Life in the bike lane

Anne Lusk of Harvard's School of Public Health has a startling — many would say quixotic — ambition for America's cities. She'd like to equip them all with cycle tracks.

Cycle tracks? Does she mean the painted buffer lane for bikes you see on some streets? No! Those lanes are easily blocked by vehicles attempting to park. And they leave cyclists within inches of fast cars and monster trucks; if there's any error, you know who get hurts, often badly.

Cycle tracks, notes Lusk, are actually a separated part of the roadway yet distinct from the roadway, distinct from the sidewalk. In their purest form — Odense, Denmark, where 50 percent of all city journeys are by bicycle — the paths even have their own traffic signals.

What actually separates the cycle track? It can be a long, narrow curb. Or a line of cones or concrete barriers. Or metal stanchions. Or a line of trees and other vegetation (an on-street greenway).

Another solution, tried on relatively wide streets in Bogota, Paris, London and elsewhere, is to move the parking lane several feet from the sidewalk, creating a new lane for cyclists between the sidewalk and parked cars. Brooklyn-based bicycle advocate/blogger Aaron Naparstek has an excellent online video celebrating that solution (www.streetfilms.org/archives/physically-separated-bike-lanes/).

OK, why should we go to all this trouble — and years of reconstruction, and unquestionable expense?

Global warming is the biggie: Bicycles are zero emitters of CO2 emissions that are shaping up as the planet's greatest peril in this century.

Then there's the obesity epidemic. For public health, cycling does help millions; it could help tens of millions of Americans stay slimmer.

As a New Yorker interviewed in Naparstek's video says: "I've lived in 10 different cities around the world. ... The thing about a separated bike lane is you feel totally separate." Which means you get a ton more people on the streets — mothers, kids, even at rush hour you think nothing of it."

In today's America, cycling is too often the preserve of athletic men who don't mind heading out into the fast-moving main lanes of traffic.

Great for those guys if they think they can handle it, says Lusk. The most extreme among them, she notes, don't even want to have a white-painted bike lane.

But if the numbers of Americans who bike regularly remain overwhelmingly male and macho, she warns, huge portions of the American population — women, seniors, children on their way to school, and men who use more caution — will never join in. We'll never save the energy, reduce the carbon emissions, lighten the vehicle traffic, make the health gains we could.

Opponents of cycle lanes argue that they are a bad idea because earlier research showed them to be more hazardous than sharing the road with regular motor traffic.

Lusk replies that the research cited is dated, based on earlier-style bike tracks with less-safe curb cuts and intersection crossings.

Just check around the world, she says — to China, Canada, Norway, Sweden, Australia and elsewhere — to find positive examples of cycle tracks that draw entire populations, all ages, both sexes, into daily, overwhelmingly safe use.

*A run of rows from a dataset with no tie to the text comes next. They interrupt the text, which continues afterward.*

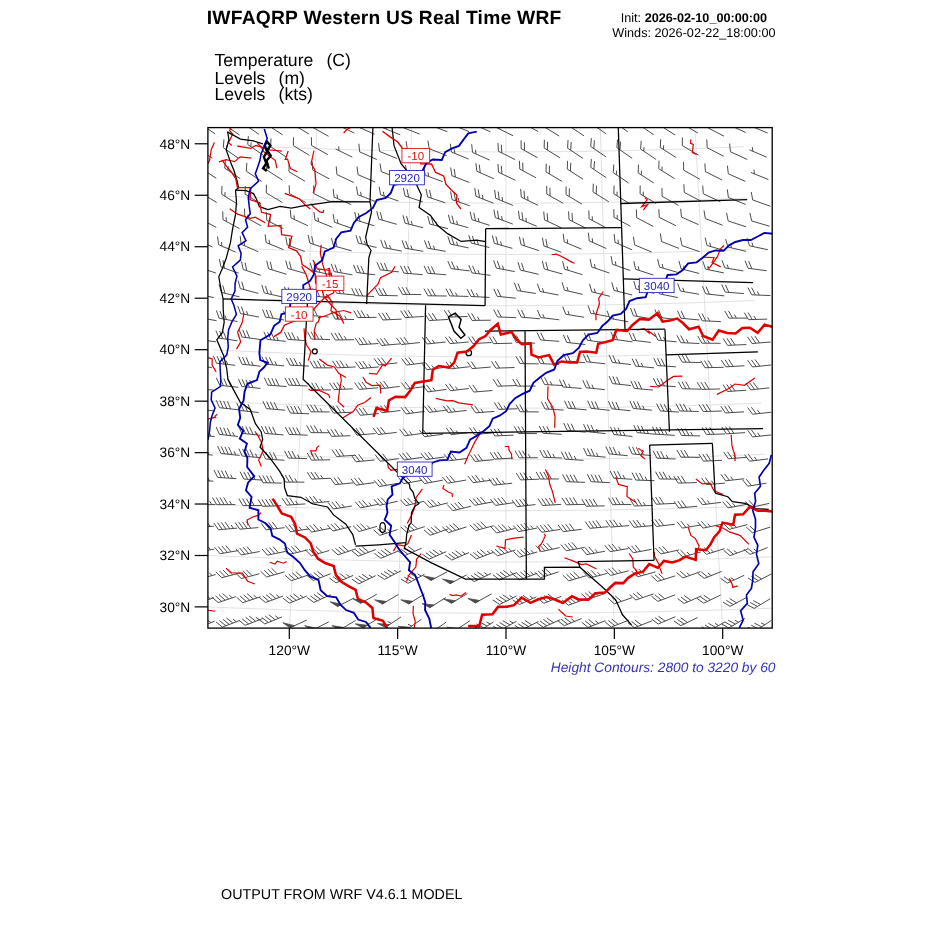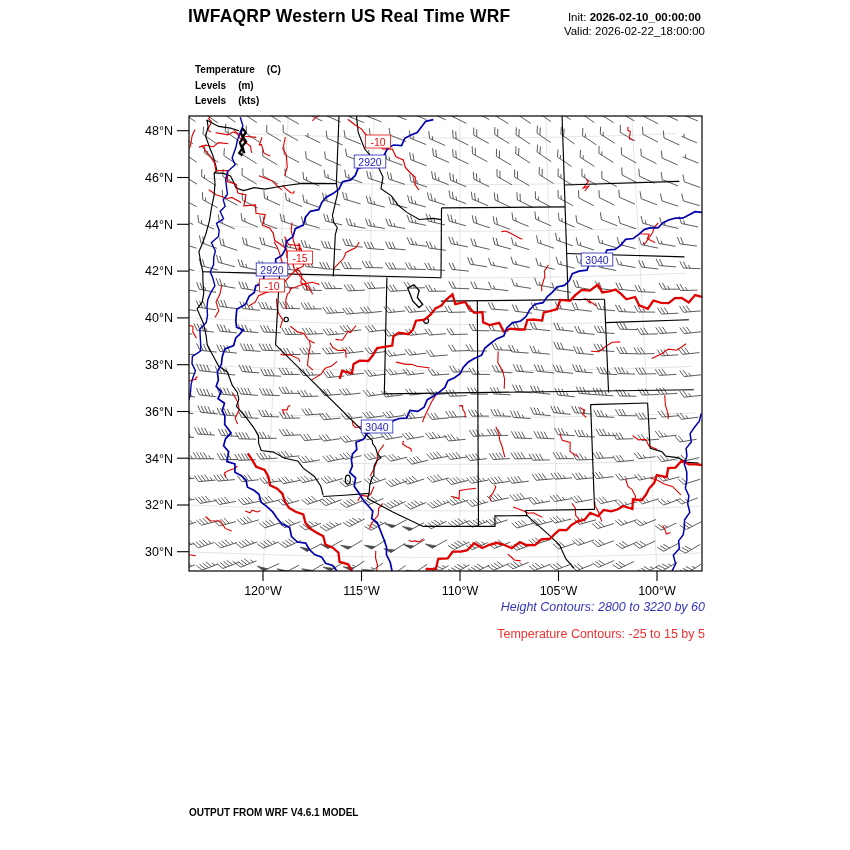"Valid:" span { text: Valid -> Winds }
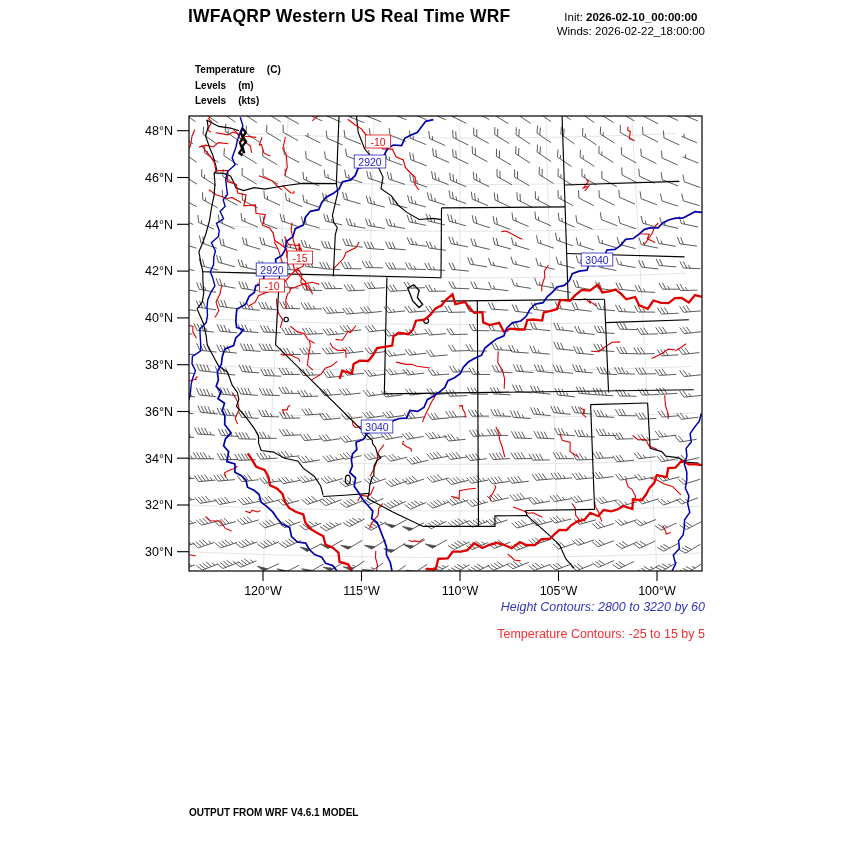"Temperature (C)" .legend { font-size: 10px -> 16px; font-weight: bold -> none; top: 62px -> 48px }
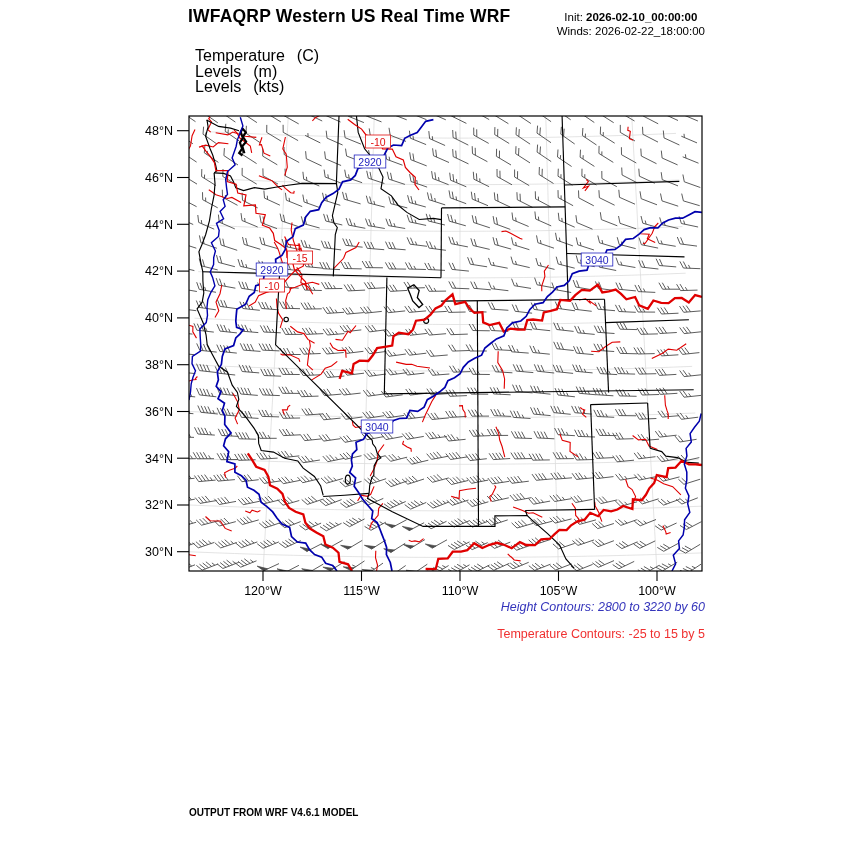"Temperature Contours: -25 to 15" div.annot-line { html: <div>Temperature Contours: -25 to 15 by 5</div> -> none }
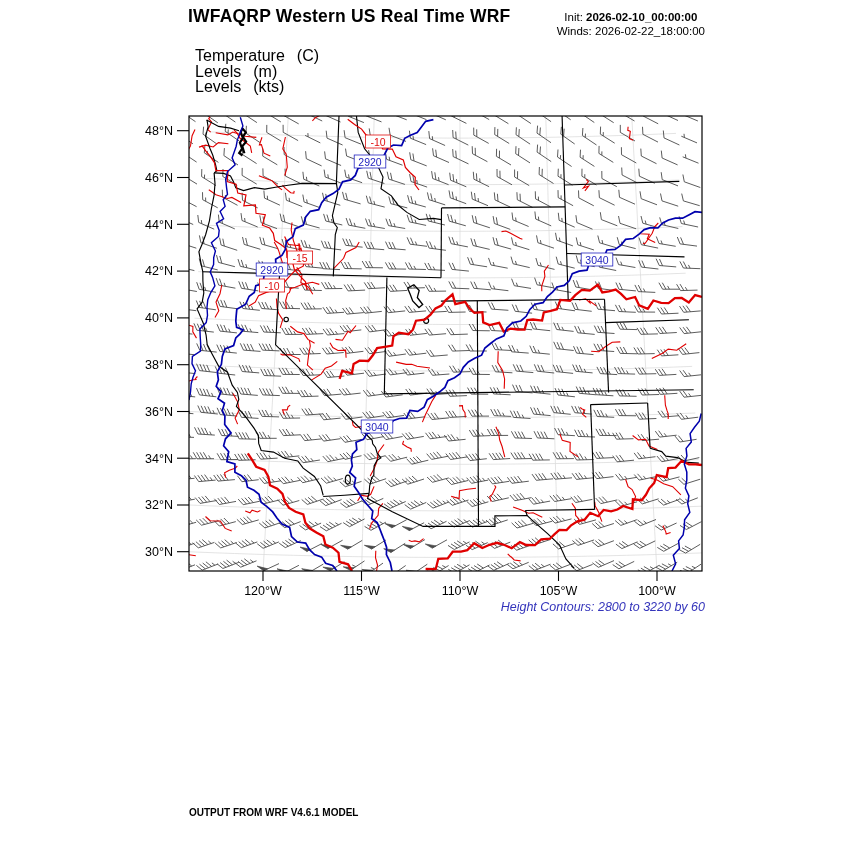"OUTPUT FROM WRF V4.6.1 MODEL" .footer { font-size: 10px -> 13px; font-weight: bold -> none; left: 189px -> 201px }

It's time to stop assuming, she insists, "that what works for men will work for the rest of the population." The clear fact, she argues, is that women tend by nature to be more cautious. They simply won't try biking (or encourage their children to bike around town) until it appears to be, and is, a lot safer.

The pitch for exclusive bike lanes does come at a moment of potential serious change, as societies seek to reduce many short car trips that account for a growing share of auto emissions. A big potential is seen, for example, in getting more people to haul groceries in bike saddlebags or tote their small children in bike seats. From "active elderly" to children biking to school, major new user groups are being developed across the world.

It is true — the U.S. has a long way to go to get serious about bike usage, including dedicated cycle paths. Even leading cycling cities (Eugene and Corvallis, Ore., for example) lack contiguous grids of separated bikeways.

But who is to deny that our towns and cities (and environment) need bicycling opportunities, safe routes that serve both sexes and all ages? The debate should be about the how, not the whether.